This is my take on the situation. The OM doesn’t want your wife full time so he tells her that he can’t live with the guilt. Your wife is the aggressor and wants the affair to continue. So she tells the OM that your marriage is over. That way his guilt excuse is no longer valid. i.e. The OM is not destroying your marriage because it had already ended. So no reason to feel guilty and thay can have sex.


----------



## Graywolf2 (Nov 10, 2013)

Let's assume that you are correct and your wife didn't have sex with the OM. Your wife wanted to have sex. * IF it stopped short of that* it’s only because of the OM. * Again, IF it stopped short of sex* then I respect the OM because he thought with his big head instead of his small one. He knew that if he partook of the goods then one day he would have to pay the piper. So he turned down the goods.



scared99 said:


> They were previously friends for years. She continued to flirt with him after he said they needed to return back to the way things were and she seemed to be the aggressor.


If they didn’t have sex then I like the OM. It’s very flattering to have a friend of many years start flirting with you. It’s hard for a man to turn down sex on a silver platter. He must be a great guy.


----------



## VermiciousKnid (Nov 14, 2017)

scared99 said:


> I obviously want to save my marriage and am looking for advice.

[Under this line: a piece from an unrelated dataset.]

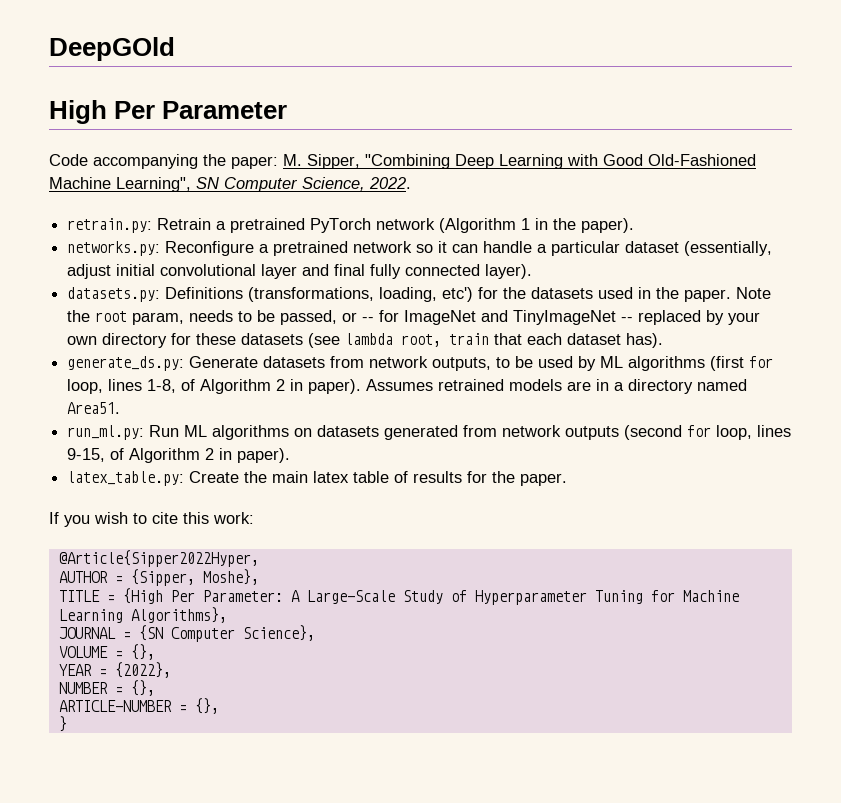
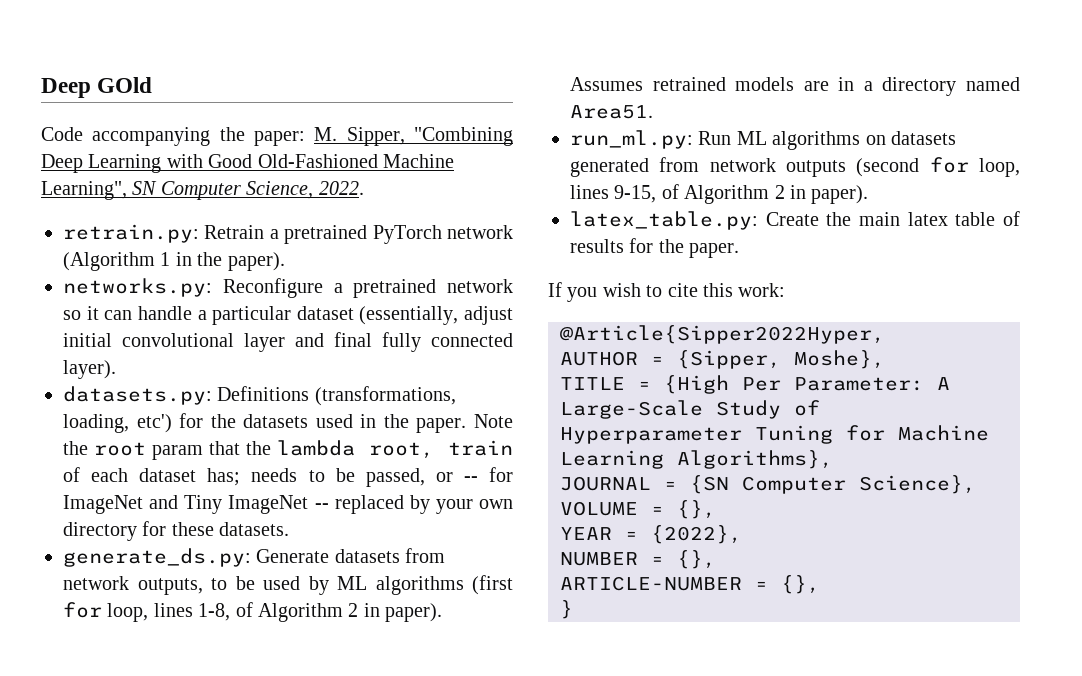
[49,37,175,61] [49,100,288,124] DeepGOld // High Per Parameter -> [41,77,153,98] Deep GOld
[132,312,185,325] param, -> [151,440,514,460] [63,467,241,486] param that the lambda root, train of each dataset has;
[513,310,617,325] TinyImageNet -> [184,495,309,514] Tiny ImageNet
[241,333,664,348] datasets (see lambda root, train that each dataset has). -> [219,522,290,536] datasets.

My question is why do you obviously want to save your marriage with a woman that lies to you, cheats on you, betrayed you, doesn't respect you, and doesn't love you?


----------



## Ynot (Aug 26, 2014)

Can your marriage be saved? Perhaps, but is this what you want? First you need to determine if this is actually what you want. In order to do that you need to figure out if her change of heart was due to rejection or actual heartfelt recognition that where she was going was wrong. Even if it is now recognition, the fact remains that there was some reason she was acting out. Now you have to ask your self is that reason something the two of you can change or is it something one or both of you would uncomfortable with? Perhaps she wanted more sex or wanted to try something you weren't comfortable with. Is this something you are willing to do? I think it is good that she wants to save your marriage by attempting therapy and being transparent, but you need to find and resolve the underlying problem before you even begin thinking about saving your marriage. Find out what the problem was first and the decide if it is something that can be resolved.


----------



## Sports Fan (Aug 21, 2014)

What is there to save? You can't save anything until your wife takes responsibility and shows true remorse for her actions. Chances are other man got what he wanted and now does not want to deal with the baggage that comes with your wife.


----------



## scared99 (Jan 1, 2018)

Things have been in a whirlwind as of late. I appreciate all the responses and it is slightly over one week since i found the text chain. This morning I received a text from a strange number and it turned out it was the other guy. He wanted to meet and clear the air. I was somewhat apprehensive about this but wanted some answers. We met at a diner and he apologized for what he had done. He told me he was in my shoes at one point and cannot believe he turned into the guy he once hated. He said when he was getting cheated on he wanted to know the truth and that the slow process of finding out the truth was more painful than actually finding out he was getting cheated on. He had been friends with my wife for several years and told me they had never flirted once during that time. He then offered to show me exactly where this thing started. It was almost 2 months ago. He let me go through all of the texts. They had run into each other at a party 2 months earlier and ended up kissing. Then started texting about how they never knew they felt this way about each other. They met 3 different times in public places after work and talked then made out. There were alot of texts talking about what they would like to do to each other. Around week 3 I noticed he had started to withdraw from her. After week 3 they saw each other once and then went 3 weeks without seeing each other. I know because my wife kept reminding this guy that I cant believe we did not see each other for a week, 2 weeks and then 3 weeks. She talked to him about our marriage problems and he repeatedly told her to work it out and often reminded her that there were kids involved. She sent him sexy selfies repeatedly. My wife repeatedly joked with him about how sad it was that they were still on first base after all this time. 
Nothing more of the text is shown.